By DERON SNYDER (as published in The Washington Times)

Shut up and stick to fill-in-the-blank.

For former California governor Arnold Schwarzenegger, it was acting.  For former Congressman Sonny Bono, it was singing. For former U.S. Senator Bill Bradley, it was basketball.

Why do some folks insist on placing others in a box that limits their expression? We turn to movies, music and sports as a form of escape, but asking performers to otherwise be silent is selfish. An inability to separate great scenes, riffs or plays from entertainers’ thoughts is a “you” problem.

Granted, enjoying the work of someone who committed heinous acts like sexual assault or domestic violence can be a struggle. That’s more understandable than rejecting the artistry of someone whose opinion on, say, police brutality or racial injustice, differs from yours. Some consumers might have a problem with any expression of thought (Blue Lives Matter?), but too often the resentment is caused by disagreement with expressed thoughts.

In that case, some football fans surely were unhappy with portions of the speeches Saturday during the Pro Football NFL Hall of Fame induction ceremony. Former San Diego Chargers halfback LaDainian Tomlinson had the nerve to talk about his great-great-great grandfather being a slave and how America should fulfill the promise of liberty and justice all.

Former Seattle Seahawks safety Kenny Easley went a step further.

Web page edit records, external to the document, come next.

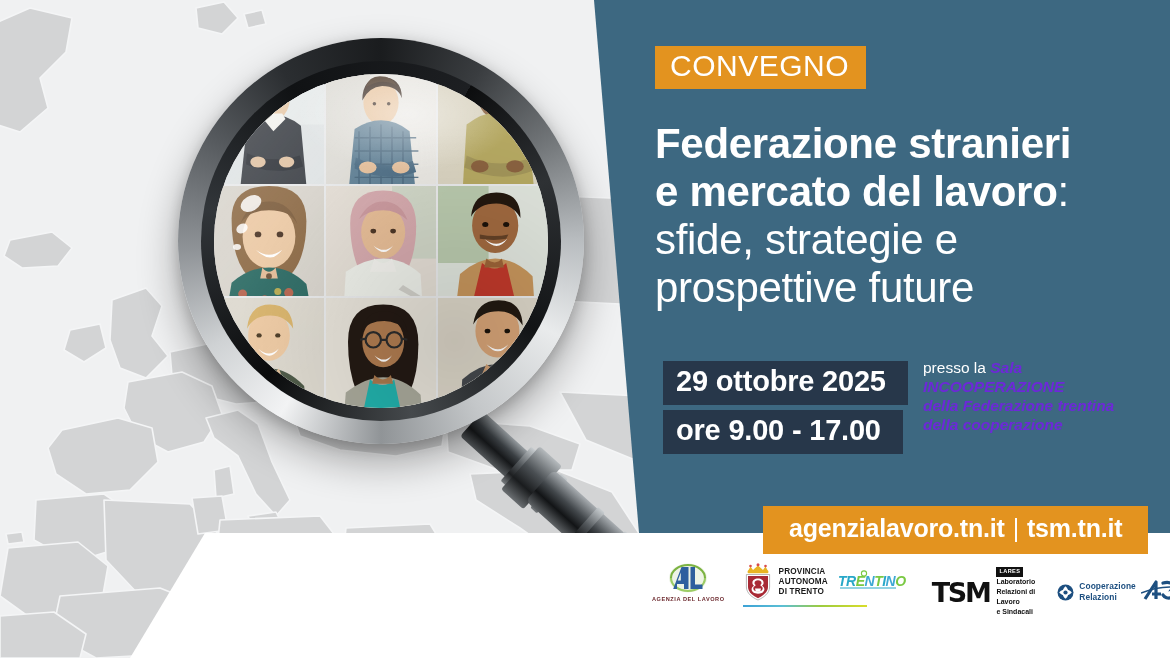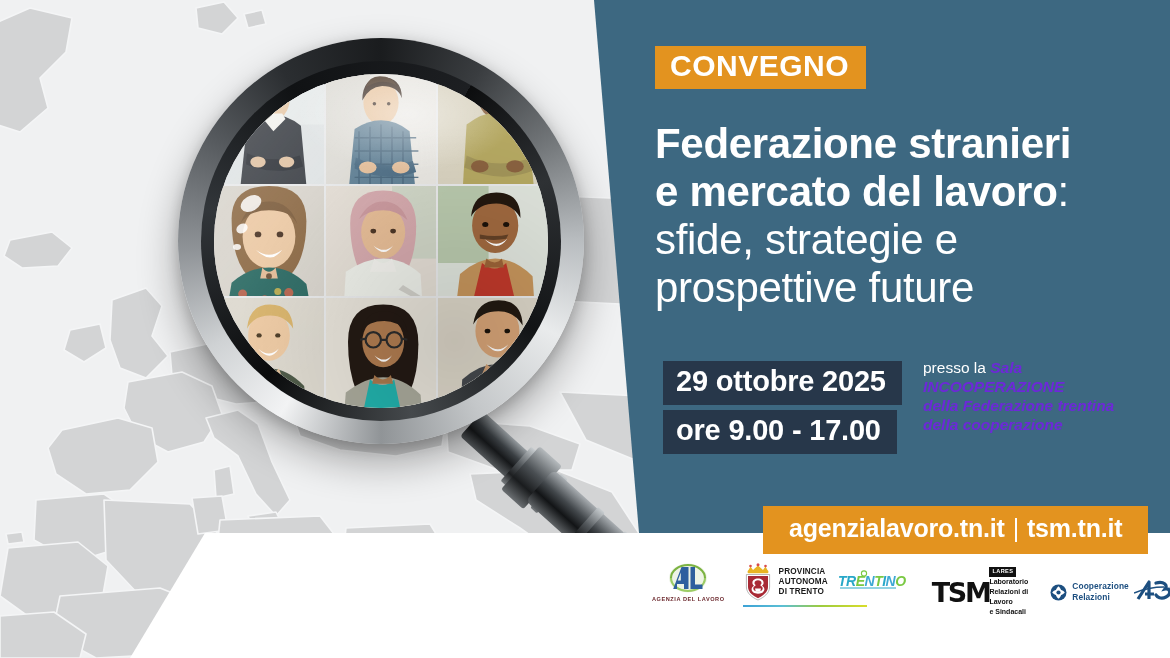--- a/index.html
+++ b/index.html
@@ -144,7 +144,7 @@
     background:#e3931f;
     color:#ffffff;
     font-size:30px;
-    font-weight:bold;
+    font-weight:normal;
     letter-spacing:0.5px;
     padding:5px 17px 8px 15px;
     line-height:1;

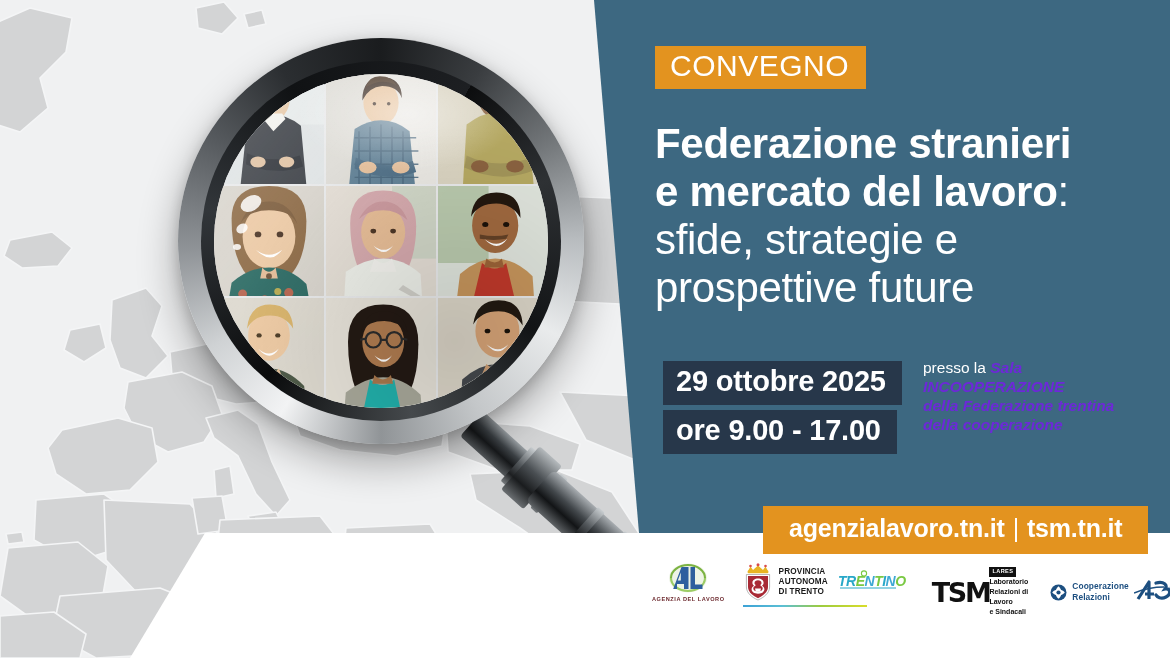--- a/index.html
+++ b/index.html
@@ -172,7 +172,7 @@
     color:#ffffff;
     font-size:29px;
     font-weight:bold;
-    padding:6px 16px 9px 13px;
+    padding:6px 22px 9px 13px;
     line-height:1;
     white-space:nowrap;
     letter-spacing:-0.2px;

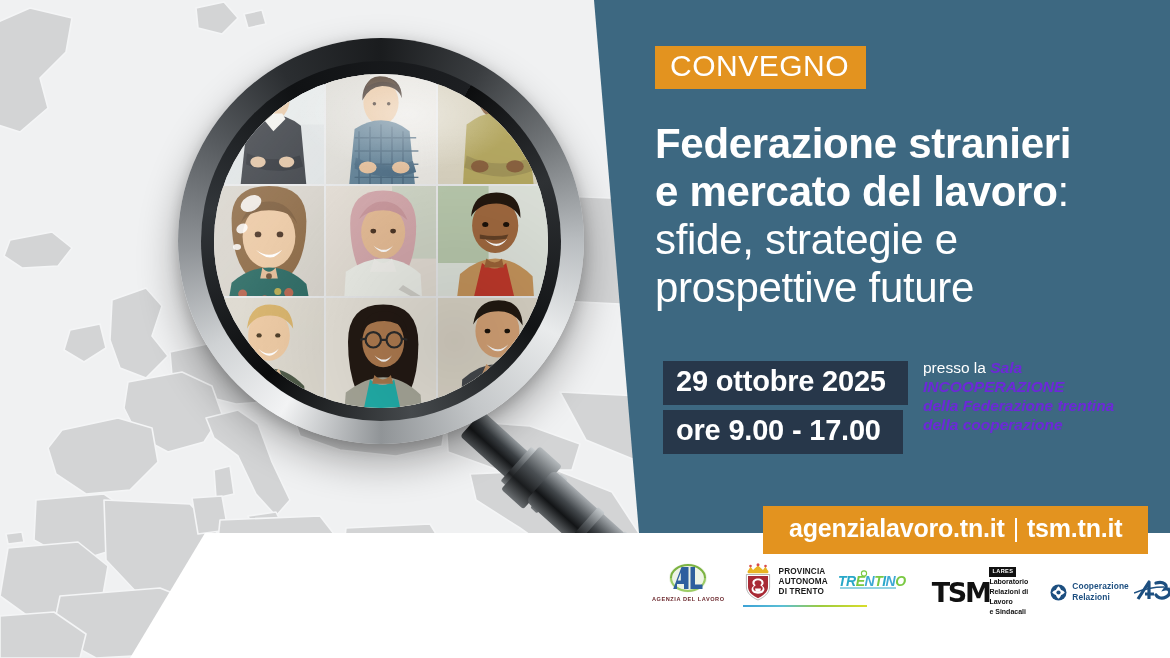--- a/index.html
+++ b/index.html
@@ -241,7 +241,7 @@
     letter-spacing:-0.3px; margin-left:4px; white-space:nowrap;
   }
   
-  .logo-tsm { margin-left:24px; align-items:center; }
+  .logo-tsm { margin-left:24px; align-items:center; gap:7px; }
   .tsm-word {
     font-size:27px; font-weight:bold; color:#111111;
     letter-spacing:-2.4px; font-family:"DejaVu Sans", sans-serif;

He devoted one minute of his 22-minute speech to a social stance that can get a player blackballed.

“Black lives do matter, and all lives matter, too,” Easley said. “… We’ve got to stand up as a country, as black Americans and fight the good fight to protect our youth and our American constitutional right not to die while driving or walking the streets black in America. It has to stop, and we can do it, and the lessons we learn in sports can help.”

Yes, sports can teach lessons. But that doesn’t guarantee we’ll pass the exams.